Evidently, following either diet is big news right now. But how do you go about finding out which one is right for you? We spoke to Jo Travers, author of The Low-Fad Diet and a professional nutritionist, who broke down the differences between the two and how to do each one. Keep scrolling for your guide to the plant-based versus vegan diet debate, plus how to follow each one.
"The vegan diet started from an ethical perspective," Travers explains. Essentially, anything that exploits animals, including honey and eggs, isn't allowed. Being a vegan is embedded in "the moral and ethical point of view." The challenges, however, that being vegan can have on your diet are many.
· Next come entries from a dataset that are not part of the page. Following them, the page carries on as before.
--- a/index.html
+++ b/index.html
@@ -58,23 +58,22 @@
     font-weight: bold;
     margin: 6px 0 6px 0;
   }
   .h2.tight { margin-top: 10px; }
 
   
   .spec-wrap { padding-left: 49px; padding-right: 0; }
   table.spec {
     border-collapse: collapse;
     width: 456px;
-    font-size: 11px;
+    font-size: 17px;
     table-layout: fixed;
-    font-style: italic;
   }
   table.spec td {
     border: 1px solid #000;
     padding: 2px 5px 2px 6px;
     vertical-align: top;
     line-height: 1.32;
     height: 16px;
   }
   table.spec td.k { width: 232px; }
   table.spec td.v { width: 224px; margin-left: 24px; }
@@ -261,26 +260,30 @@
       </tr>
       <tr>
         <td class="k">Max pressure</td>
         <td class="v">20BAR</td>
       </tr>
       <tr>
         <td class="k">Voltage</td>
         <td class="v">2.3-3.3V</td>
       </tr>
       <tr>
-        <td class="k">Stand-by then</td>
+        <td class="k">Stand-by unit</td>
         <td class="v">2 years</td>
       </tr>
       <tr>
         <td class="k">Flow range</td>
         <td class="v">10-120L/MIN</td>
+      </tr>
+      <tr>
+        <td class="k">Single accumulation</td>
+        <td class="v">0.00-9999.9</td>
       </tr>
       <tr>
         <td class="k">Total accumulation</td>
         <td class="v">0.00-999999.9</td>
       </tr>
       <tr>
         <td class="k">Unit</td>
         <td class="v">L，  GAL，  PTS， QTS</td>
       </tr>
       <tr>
That's not to say that all vegans are unhealthy—far from it. Many are incredible at being able to get all the nutrients they need for their diets.
In terms of protein, says Travers, when you're vegan, lots of plant proteins don't have the amino acids you need. While beans, pulses, chickpeas, and grains are great and can help, they still lack some of the vital amino acids. To get everything you need, you should combine them all, although you don't have to do this at every meal. Things like beans on toast, rice and peas, and lentils and naan bread provide you with all your amino acids.
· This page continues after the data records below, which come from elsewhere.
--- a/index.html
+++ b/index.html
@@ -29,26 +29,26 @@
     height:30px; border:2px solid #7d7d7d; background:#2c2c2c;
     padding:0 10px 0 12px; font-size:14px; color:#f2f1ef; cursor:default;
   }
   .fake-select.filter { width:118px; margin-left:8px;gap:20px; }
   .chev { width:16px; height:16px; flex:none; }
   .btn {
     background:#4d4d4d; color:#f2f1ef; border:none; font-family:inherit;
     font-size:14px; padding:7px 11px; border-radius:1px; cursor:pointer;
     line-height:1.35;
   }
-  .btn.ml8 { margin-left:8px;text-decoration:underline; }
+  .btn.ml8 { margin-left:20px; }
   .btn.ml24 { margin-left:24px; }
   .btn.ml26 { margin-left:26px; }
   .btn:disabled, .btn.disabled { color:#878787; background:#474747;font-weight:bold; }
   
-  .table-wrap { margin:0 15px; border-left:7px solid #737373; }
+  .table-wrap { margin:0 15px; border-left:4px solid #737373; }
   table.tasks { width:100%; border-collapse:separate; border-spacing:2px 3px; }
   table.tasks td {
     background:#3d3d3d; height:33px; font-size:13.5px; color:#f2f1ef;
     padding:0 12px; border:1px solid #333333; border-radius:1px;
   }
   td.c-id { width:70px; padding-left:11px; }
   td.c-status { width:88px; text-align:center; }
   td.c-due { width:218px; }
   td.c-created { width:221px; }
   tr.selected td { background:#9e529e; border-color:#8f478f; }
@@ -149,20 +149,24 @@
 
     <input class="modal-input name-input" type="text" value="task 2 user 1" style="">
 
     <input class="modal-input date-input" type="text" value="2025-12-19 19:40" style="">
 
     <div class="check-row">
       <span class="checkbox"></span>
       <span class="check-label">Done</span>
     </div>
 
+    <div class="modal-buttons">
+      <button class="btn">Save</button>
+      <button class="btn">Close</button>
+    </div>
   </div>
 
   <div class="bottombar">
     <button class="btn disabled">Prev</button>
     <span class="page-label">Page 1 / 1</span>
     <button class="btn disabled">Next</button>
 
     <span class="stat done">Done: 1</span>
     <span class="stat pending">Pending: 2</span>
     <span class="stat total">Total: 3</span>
Another area that's important, which can be overlooked with the vegan diet, is the number of minerals and vitamins lost. Travers mentions the four key vitamins that are necessary for everyone's diet (iron, B12, zinc and calcium) are easily missed with a vegan diet. "You can't get B12 with a vegan diet, as it's only found in animal products, so you therefore need a supplement," advises Travers. Try Amazon best-seller Nu U Nutrition Vitamin B12 Tablets (£13).
As for everything else, you'll find calcium in beans, chickpeas, lentils and dark greens; zinc in nuts; and iron in chickpeas. However, one interesting note is that the phytic acid present in wholemeal bread can actually prevent the absorption of iron, so white bread is actually better for vegans.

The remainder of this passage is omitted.